Welcome back fellow Rustaceans 🦀

In the last article, we learned how different languages move around variables allocated on heap memory. Then we looked at how this memory is allocated and freed in different languages. Before we look at how all of this is done in Rust, we will look at our first heap-allocated type in Rust: Strings. Strings are like dynamic arrays of chars. They can grow and shrink in size, and they offer a variety of methods for manipulation.

In Rust, we use the String type to represent strings. To create a string in Rust, you can use the from method of the String type from the Rust standard library. When we call this method, the Rust library internally allocates memory on the heap and initializes it with the content passed to the from method.

let mut my_string = String::from("Rust🦀"); 

One of the things you will notice is that we can have emojis as part of strings. So awesome, right? Well, if you remember what we learned in day 5 of this series, Rust's char type is not limited to a single byte. Instead, it represents a single Unicode Scalar Value. Similar to Rust chars, Rust strings are not limited to ASCII chars and can represent UTF-8. This ensures your Rust programs can handle text from around the world!

Now let's try to access the first element of the string. From what we know in C, strings can be thought of as arrays of char and can be accessed using indexes. Let's try that in Rust:

let mut message = String::from("Rust🦀"); 
println!("First elemnt of message is {}", message[0]); 

Okay, the Rust compiler is not Happy again, Can you guess why?

First, let me ask you a question: what is the size or length of this string? You might say 4 single-byte chars plus whatever the size of the 🦀 is. Well, here's your answer! Strings can have elements of varying sizes. Using the same size for all char representations would waste a lot of memory. For example, to represent the 🦀 Rust needs 4 bytes, but R can be represented using a single byte. This means that elements in a Rust string are not all of the same size, and we cannot access them using indexing directly, as rust does not know what the right index boundary should be.

So, how can I access individual elements in Rust?
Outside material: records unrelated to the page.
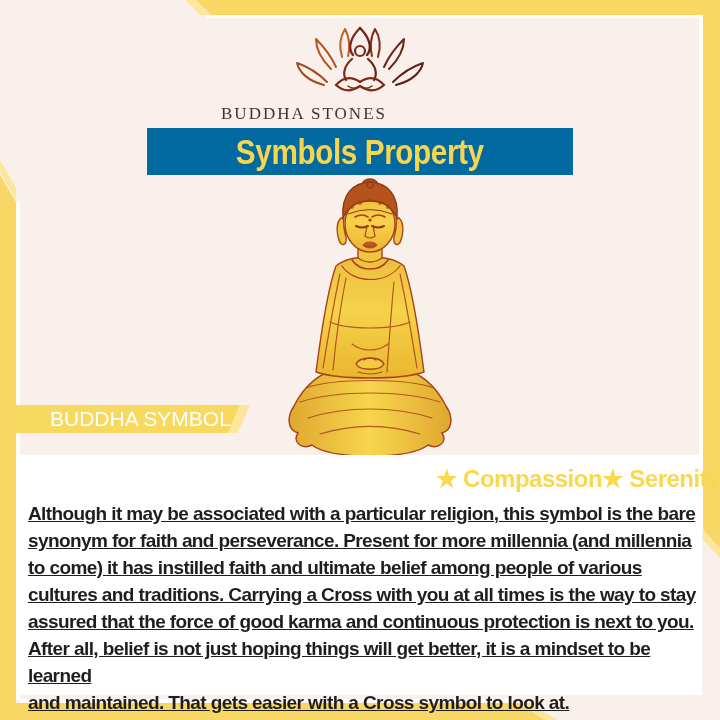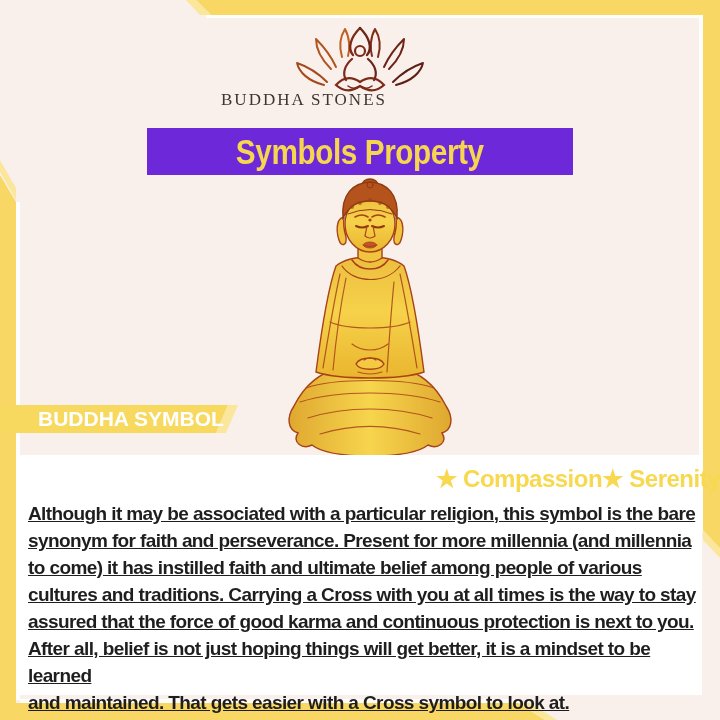"BUDDHA STONES" .brand { top: 90px -> 104px }
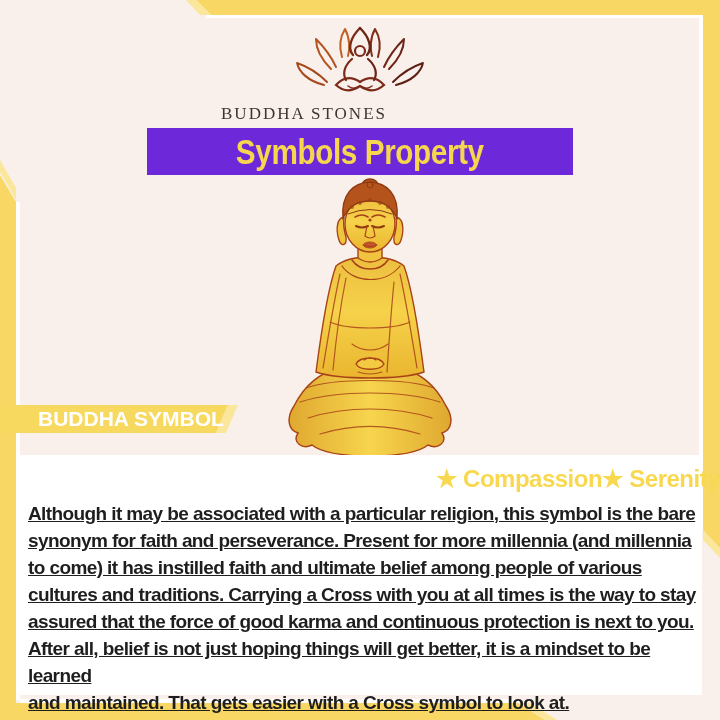"Symbols Property" .banner { background: #6d28d9 -> #0369a1 }
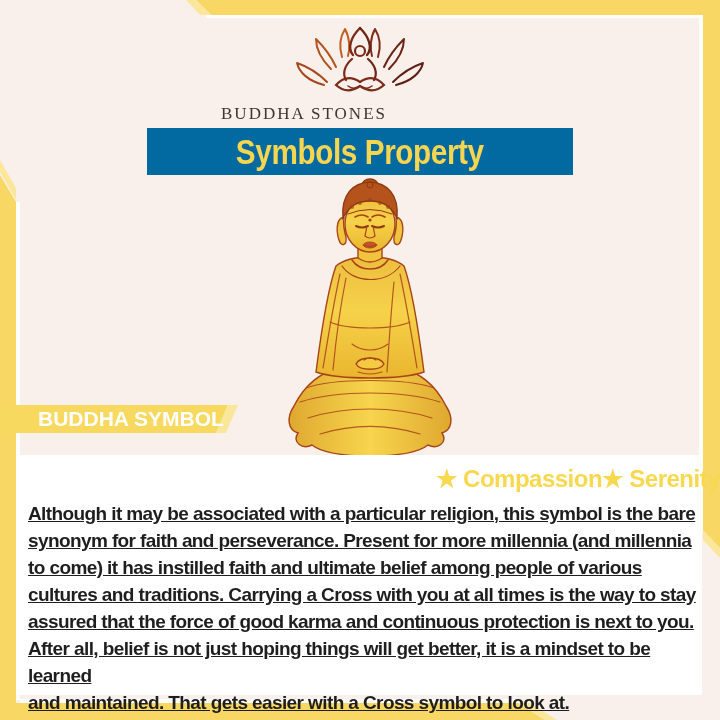"BUDDHA SYMBOL" .label-wrap { font-weight: bold -> none; left: 0 -> 12px }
Well, the Rust compiler, as always, gives the solution. The compiler suggests we should access the index using either chars().nth() or bytes().nth(). What Rust wants you to do is either convert the string into an iterator of chars or an iterator of bytes and then select the index. However, you should be cautious since elements are of varying sizes. Accessing the crab emoji using bytes().nth(5) will only give you the 1st byte of the crab emoji, which is not what we expect. Hence, the right way to do this is to use chars().nth().

Let's have a look at how strings are represented in memory. A String internally has three parts: a pointer to the data on the heap, the length of the string (how many bytes), and its capacity (the total allocated space on the heap). One of the things to notice is that Rust's String type explicitly stores the length of the string. This eliminates the need for null termination and prevents the risk of reading invalid memory.

So, what happens when you want to expand this string? You can use push_str to add more chars to the string. If the current capacity is enough, Rust will simply append the new string. However, if it's not, Rust will allocate a new chunk of memory on the heap (likely larger than the original) to accommodate the expanded string and then copy the content over.

Conclusion

Okay, great! Today we worked with our first heap-allocated type and learnt a bit about Rust Strings. However, there is so much more to Strings that a single article is not going to be enough to master them. you can learn more about rust strings from the rust standard library or you can refer to the rust book. With Strings, we laid the foundation for what we are going to learn next: how Rust handles dynamic memory and how it is different from other languages that we learned about in previous articles.